The town sure did pick a wonderful moment to relocate the train station. Which would be kinda whatever if this were the sort of place where one can just walk or take transportation to it, but this requires driving. While the mechanics of driving a couple blocks further than before are not an issue, information on where or how to park in the temporary lot (as vs once everything's done) is non-existent. Biking would be possible, if hilly, but maybe I don't want to do that the day of my defense??? I drove over there today to see what's what, and it looks like you can just park, without paying or having a permit. There aren't meters or signs. But it's not and not going to be entirely clear. Perhaps, though, if I focus anxiety on the small but present chance of being towed on the day of my defense, rather than on worrying about the defense itself, this is a good thing?

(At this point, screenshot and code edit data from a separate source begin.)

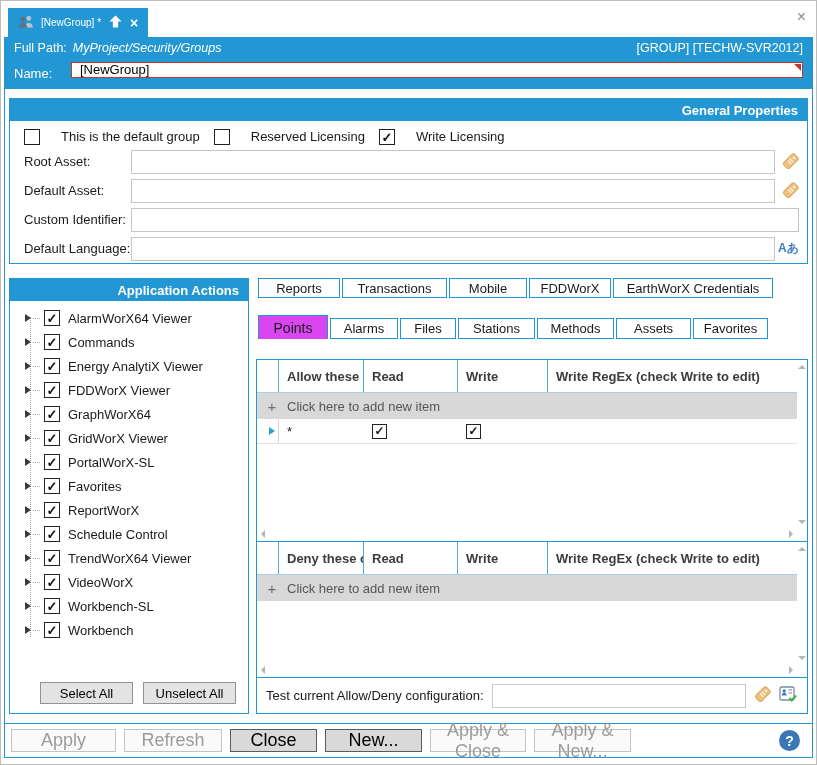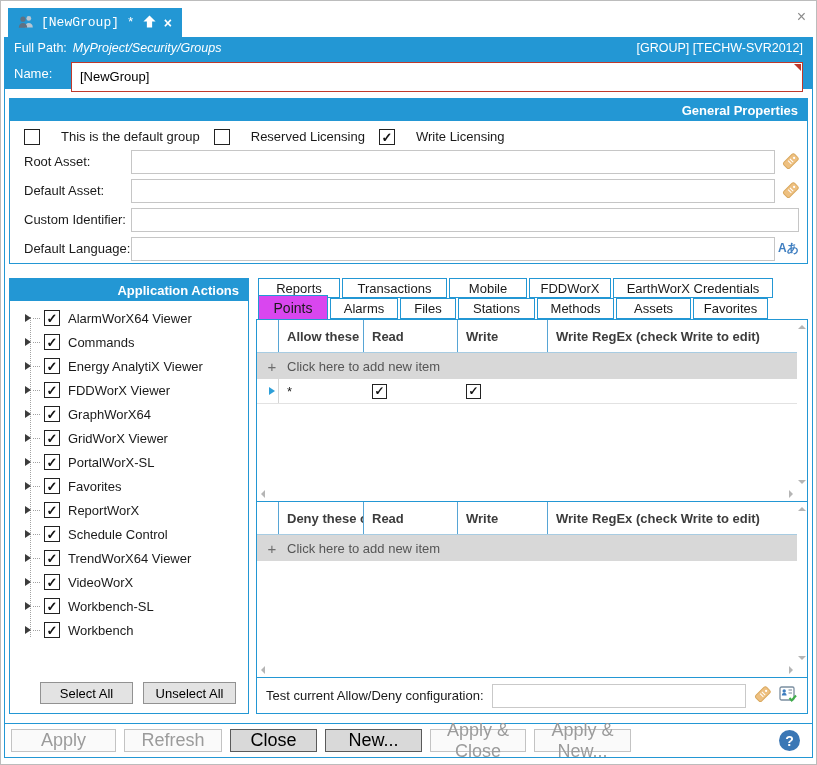"[NewGroup] *" .doc-tab .title { font-family: Liberation Mono, monospace -> none; font-size: 13px -> 10px }
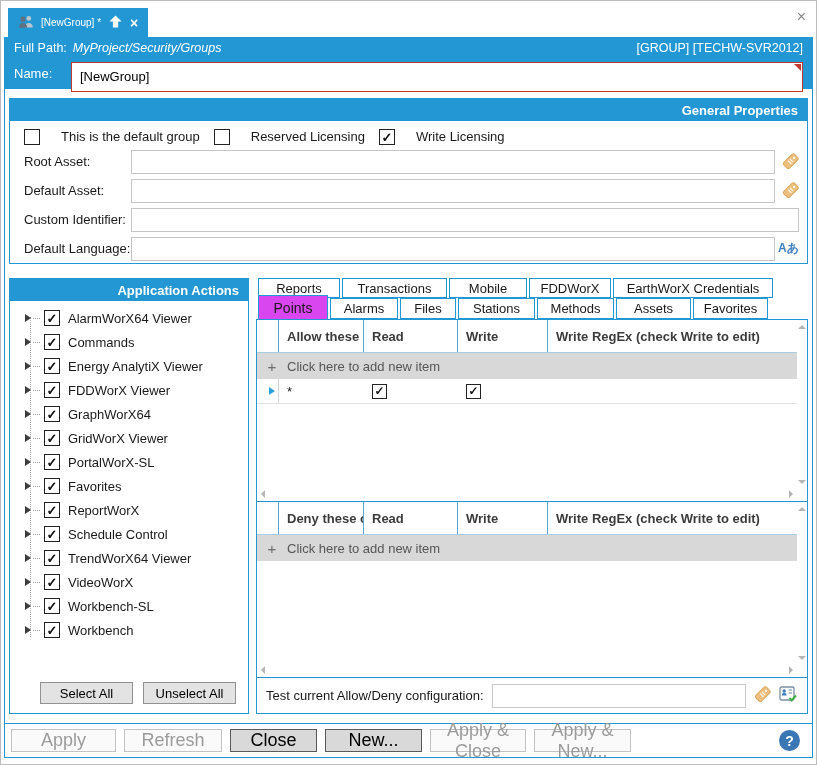"[NewGroup]" .name-wrap input { height: 30px -> 16px }
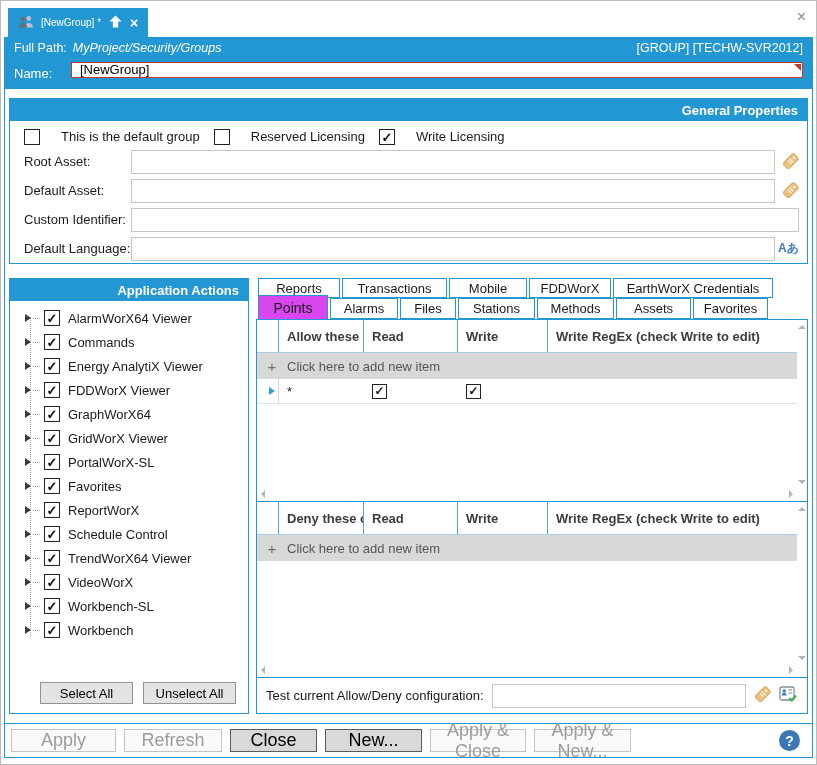"Reports" .right-panel { gap: none -> 20px }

Thursday, September 05, 2013

"I Should Worry"

My dentist's office has a poster that says "I Should Worry," from an old movie or play or something. While I wasn't all that worried at the dentist (pleasantly surprised that the cleaning removed a stain from one of my front teeth, but that's about it), I can/should/do worry for enough other reasons. For example:

-The letter in the mail from the registrar, letting me know I had "not satisfied" my language requirement. My what? There's this whole complicated thing where the French department has a language requirement (apart from, like, French), but the French-French Studies program does not, such that even though I've taken a decent amount of Hebrew, even though I've more recently taken a German-for-reading course (and exam, although I never did get that back), as far as the university's concerned, I only check the French and English boxes. Which, fair enough, but shouldn't the registrar know this???? The four question marks refer to the fact that I got this letter a few days before the day. As in, maybe if there's some existing problem that would prevent me from graduating, I'd have wanted to know about it sooner??????? And had that German exam actually count towards something?????????????? This was of course all cleared up after a quickish call to the registrar, but still.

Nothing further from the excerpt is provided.